At it's most basic hashing is a technique to identify a particular value of a certain type among other values of the same type. To achieve this we typically make use of a hash function: a function that takes a value of the required type as input and generates a "key" that (hopefully) can uniquely identify this value. In this article we'll look at how this function works, how it's implemented in C++, and how to apply hashing to solve a Competitive Programming problem.
C++ offers 2 containers in C++ that are often useful for hashing problems: map and unordered map. Both containers store elements in a "mapped fashion": we associate a key value to a mapped value, typically (but not necessarily) of a different data type. Out of these two the unordered map is the one that is typically implemented using a traditional hash function whereas the map represents a balanced binary search tree.
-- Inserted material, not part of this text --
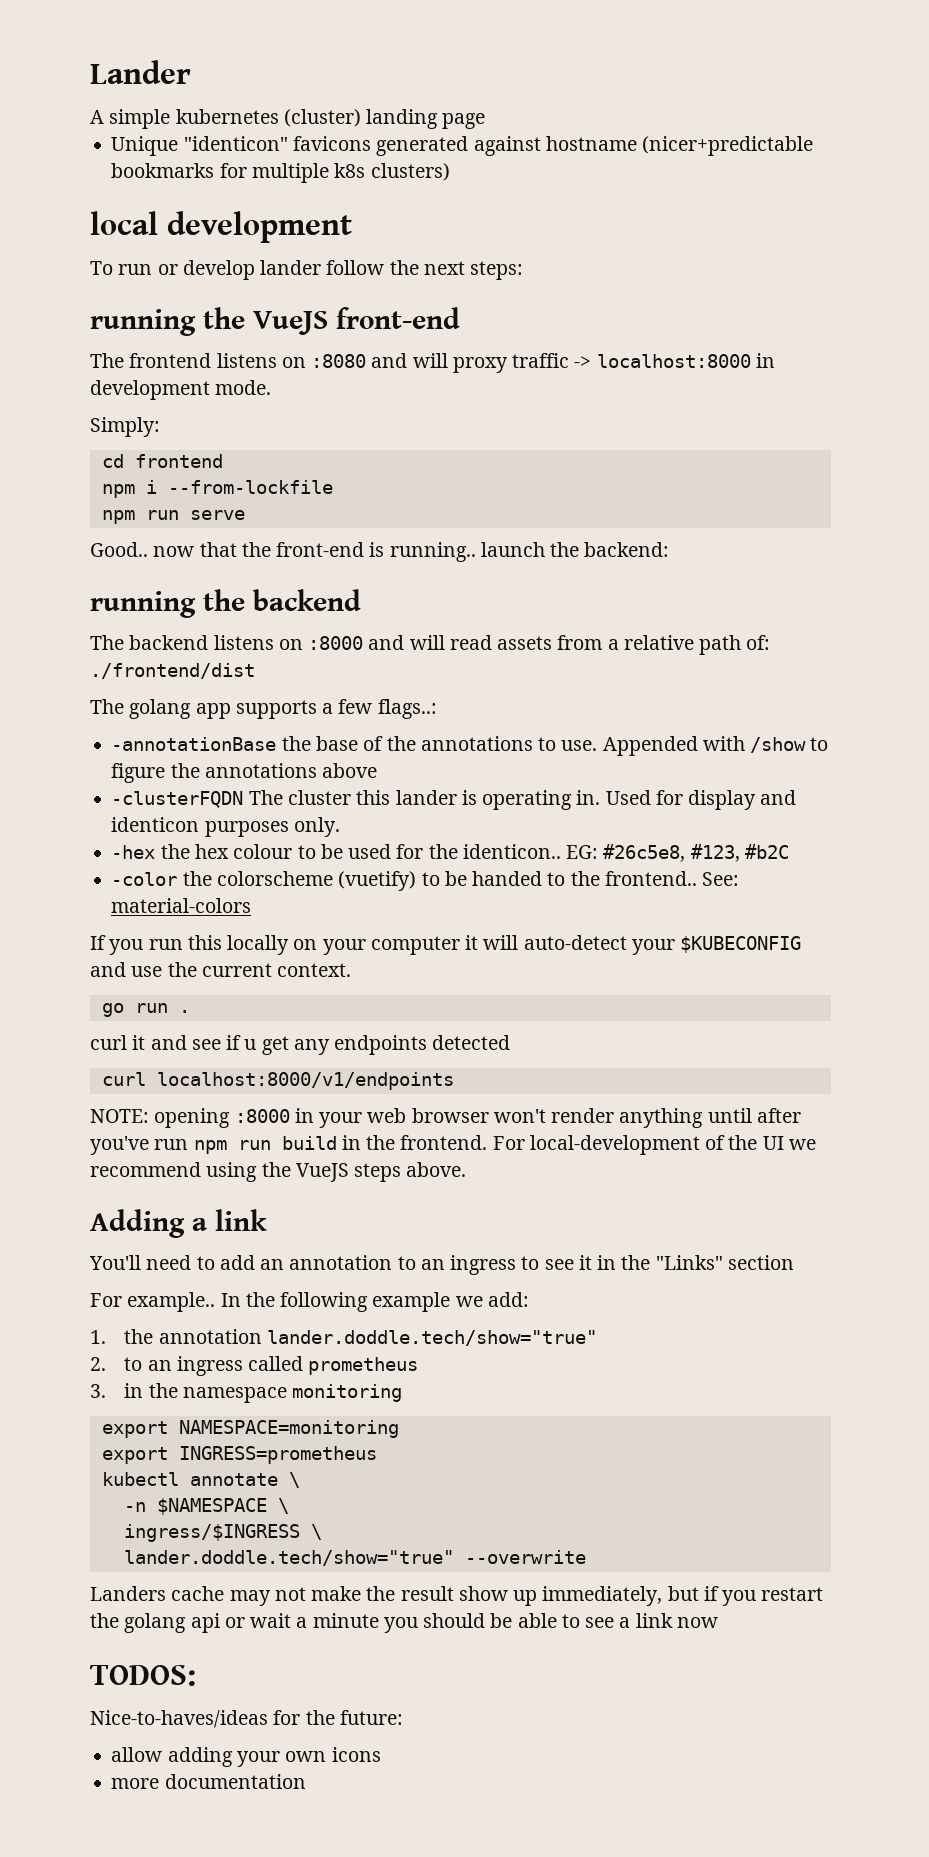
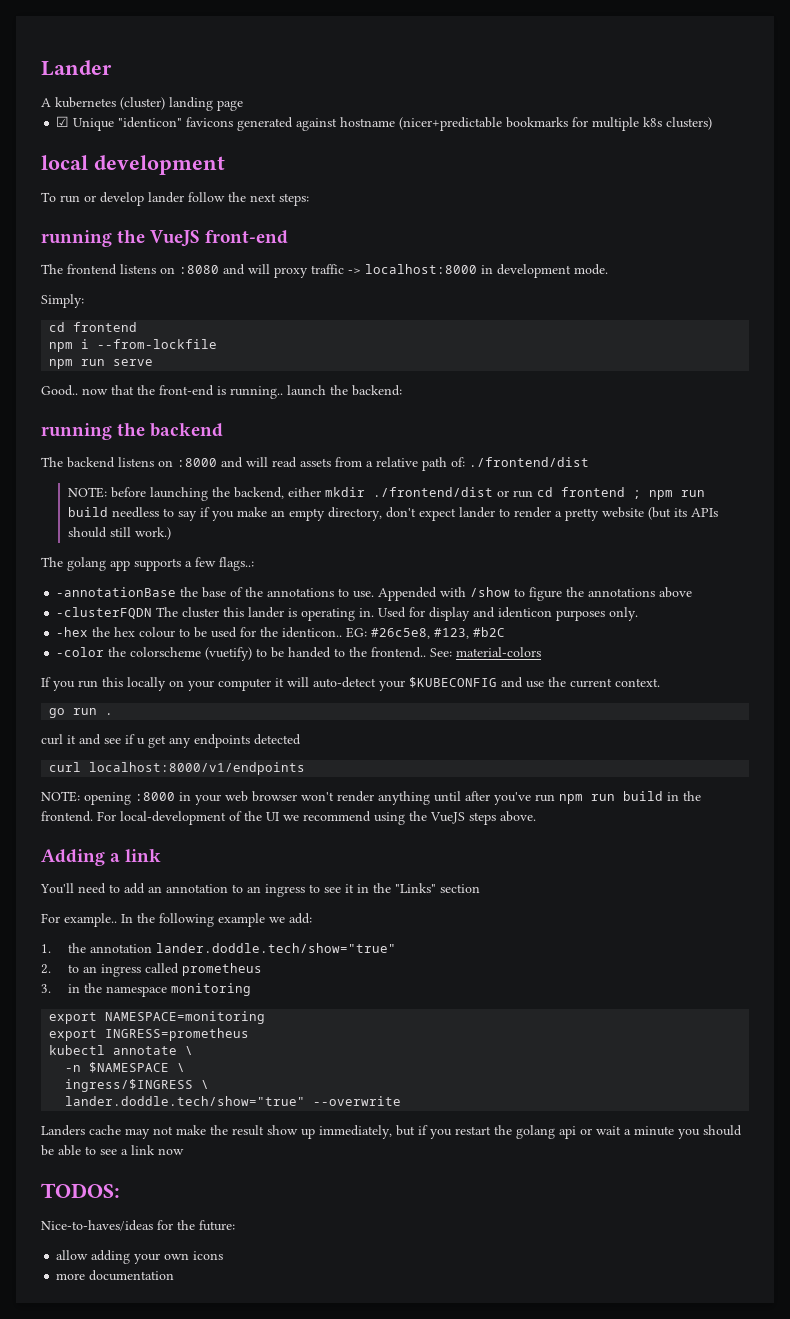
[109,109,171,129] simple -> (51, 102) none
(486, 121) none -> [56,116,70,127] ☑
(255, 671) none -> [67,487,705,501] [67,507,718,521] [67,527,171,540] // NOTE: before launching the backend, either mkdir ./frontend/dist or run cd frontend ; npm run build needless to say if you make an empty directory, don't expect lander to render a pretty website (but its APIs should still work.)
1. Implemented with red-black tree.
2. Elements are sorted.
3. Small memory usage.
4. O(log N) lookup time.
1. Implemented with a hash function
2. Elements are not sorted.
3. Requires additional memory to keep the hash-table.
4. Lookup is usually O(1), dependent on hash function.
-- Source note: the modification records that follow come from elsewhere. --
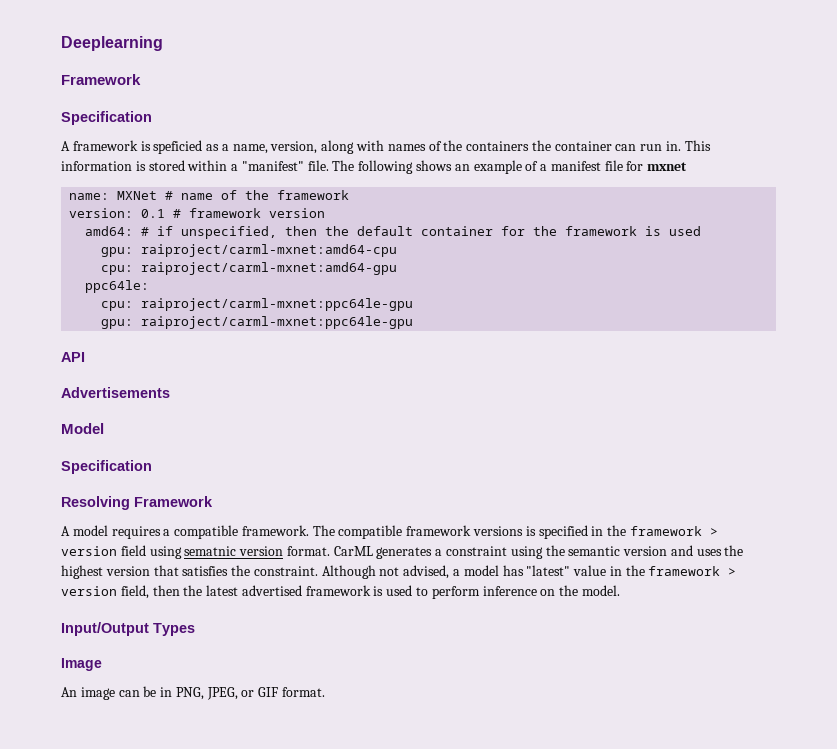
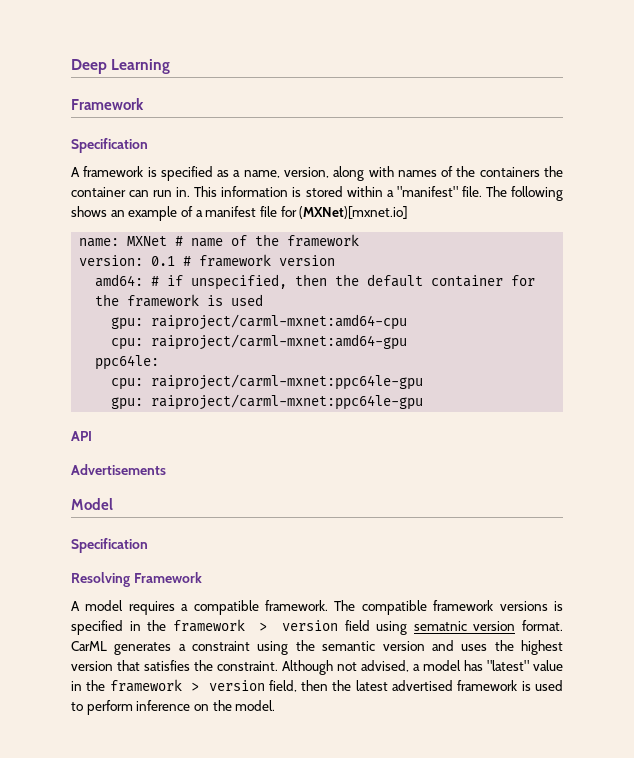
[61,36,163,51] Deeplearning -> [71,59,171,74] Deep Learning
[153,140,203,154] speficied -> [160,166,213,181] specified
[647,162,688,171] mxnet -> [299,206,409,219] (MXNet)[mxnet.io]
[61,622,195,636] [61,658,102,671] [61,686,326,700] // Input/Output Types // Image // An image can be in PNG, JPEG, or GIF format. -> (276, 705) none

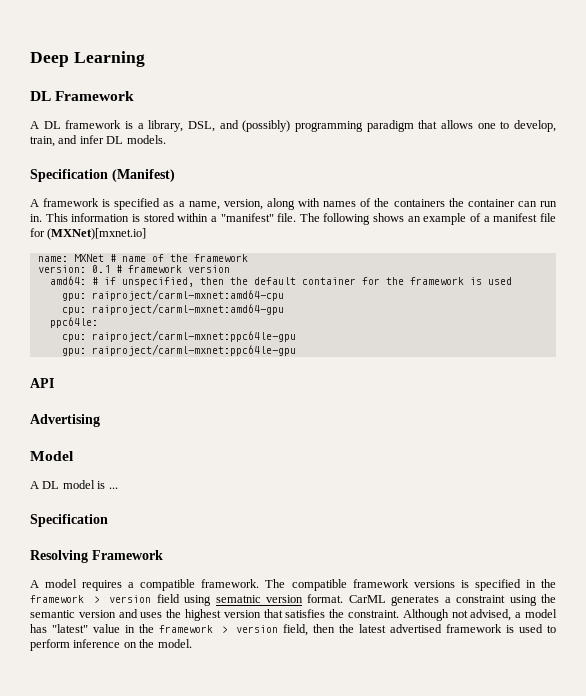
[71,98,144,110] [71,138,148,153] Framework // Specification -> [30,91,135,101] [30,120,557,132] [30,135,166,147] [30,169,175,182] DL Framework // A DL framework is a library, DSL, and (possibly) programming paradigm that allows one to develop, train, and infer DL models. // Specification (Manifest)
[71,464,166,475] Advertisements -> [30,414,100,427] Advertising
(113, 504) none -> [30,480,118,489] // A DL model is ...

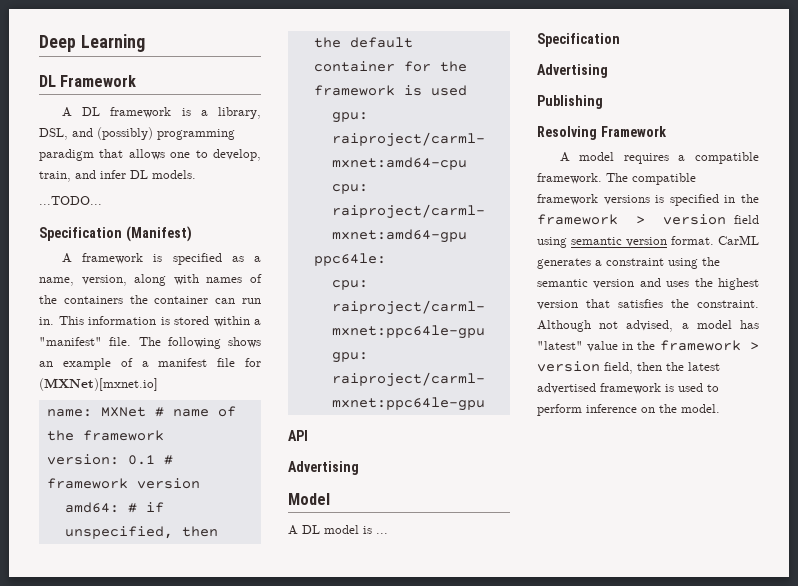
(166, 139) none -> [39,196,102,205] // ...TODO...
(108, 520) none -> [537,64,608,78] [537,95,603,109] // Advertising // Publishing
[215,595,261,603] sematnic -> [571,237,622,245] semantic

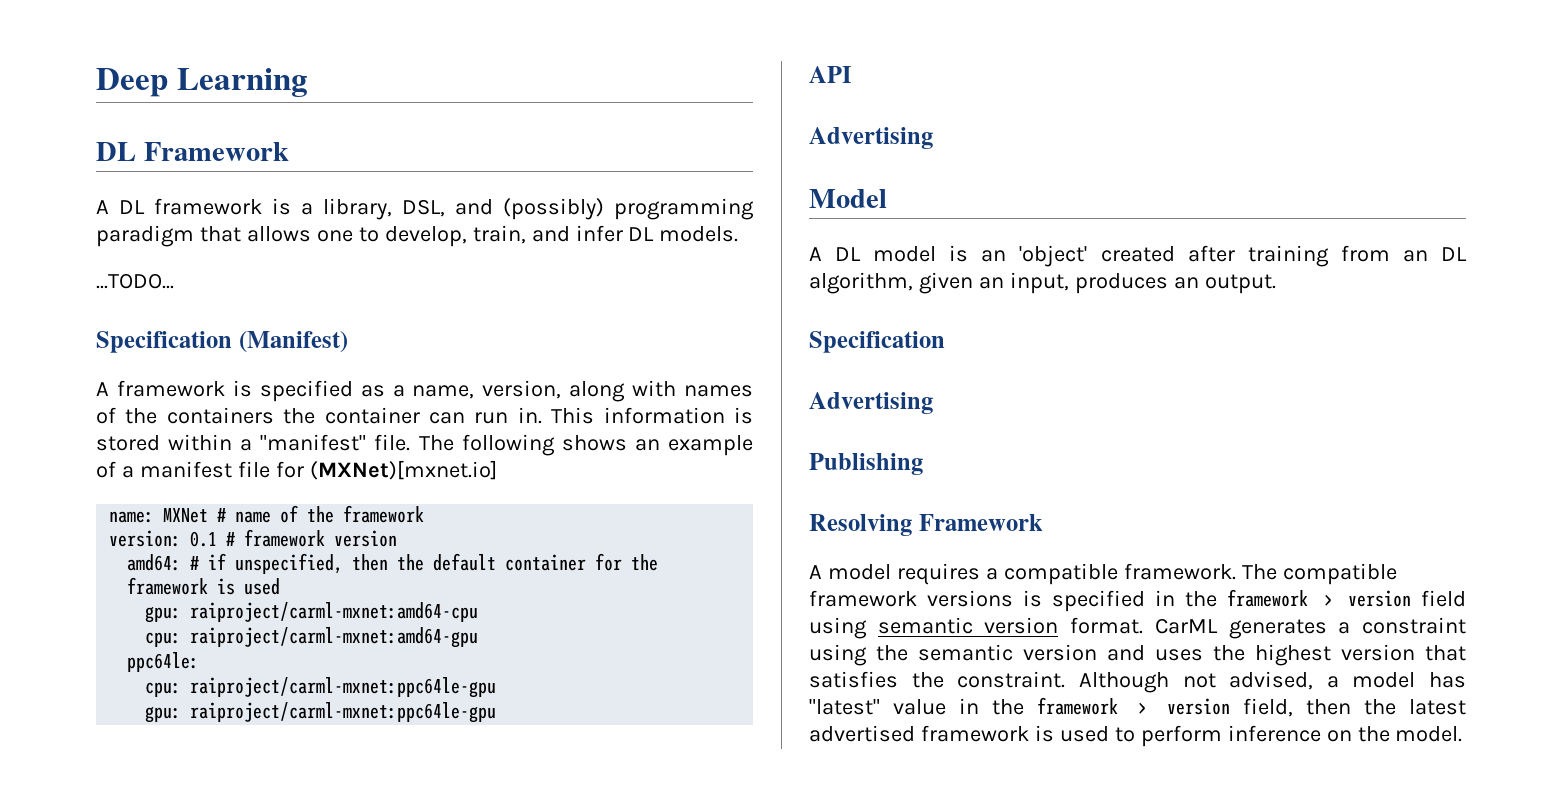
[376,533,388,534] ... -> [981,245,1467,267] [809,272,1276,294] an 'object' created after training from an DL algorithm, given an input, produces an output.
A quick look at the comparison between the two containers gives us the impression that we should use $std::unordered$_$map$ in most cases (except those where we require a sorted traversal through all keys), and we would be right to do so normally. After all, $O(1)$ lookup and insertion is a lot more appealing than the $O(log N)$ operations of $std::map$. However, there are a few things to keep in mind. Namely that the worst-case runtime of unordered_map is $O(N)$ not $O(1)$. This is because of how it is implemented. As we'll see later, hash functions have a chance of "colliding"; that is, two distinct inputs to the hash function give the same output. This causes the unordered_map to store the associated values corresponding to these colliding keys in a list. In the worst case, when all keys collide, the lookup time for each key is $O(N)$.
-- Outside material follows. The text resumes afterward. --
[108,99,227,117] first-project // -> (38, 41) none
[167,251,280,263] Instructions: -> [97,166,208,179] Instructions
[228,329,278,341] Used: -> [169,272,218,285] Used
For more:Reference 1 Reference 2
Let's look at the case where we need to map a string to an integer: we need to take care of the distinct characters present in the string as well as their position in the string. A common strategy is to take the ASCII value of each character and multiply it by a prime p to the power of the index of the character. In order to ensure it fits in a C++ variable we typically take the hash mod a large prime M.
\begin{equation} F(R) = hash(S[0,R]) = (\sum_{i=0}^{R}S_i * p^i)\% MOD \end{equation}
Let's try and apply the hashing technique to a competitive programming problem here. We are given a graph with a list of edges from $1 ... M$. The queries are of the form $[L, R]$. For each query we look at the graph containing all the edges numbered from L to R. We need to determine whether all the connected components of such a graph have Euler cycles. The answer will then be "YES" if all vertex degrees are even, and "NO" otherwise. A naïve solution would be to store the parity of each vertex of the graph for all edges from $1 ... X$, for all $X$ from $1$ to $M$. Using these prefix parity values we can say the answer for a range L to R is "YES" when $pref[R] = pref[L-1]$ and "NO" otherwise. Memory use here is $O(N^2)$ and query time is $O(N)$. This can be improved by storing each prefix parity value as a hash. In the above expression $S_i = 0$ if degree of $i^{th}$ vertex is even and 1 otherwise. This reduces memory use to $O(N)$ and query time to $O(1)$.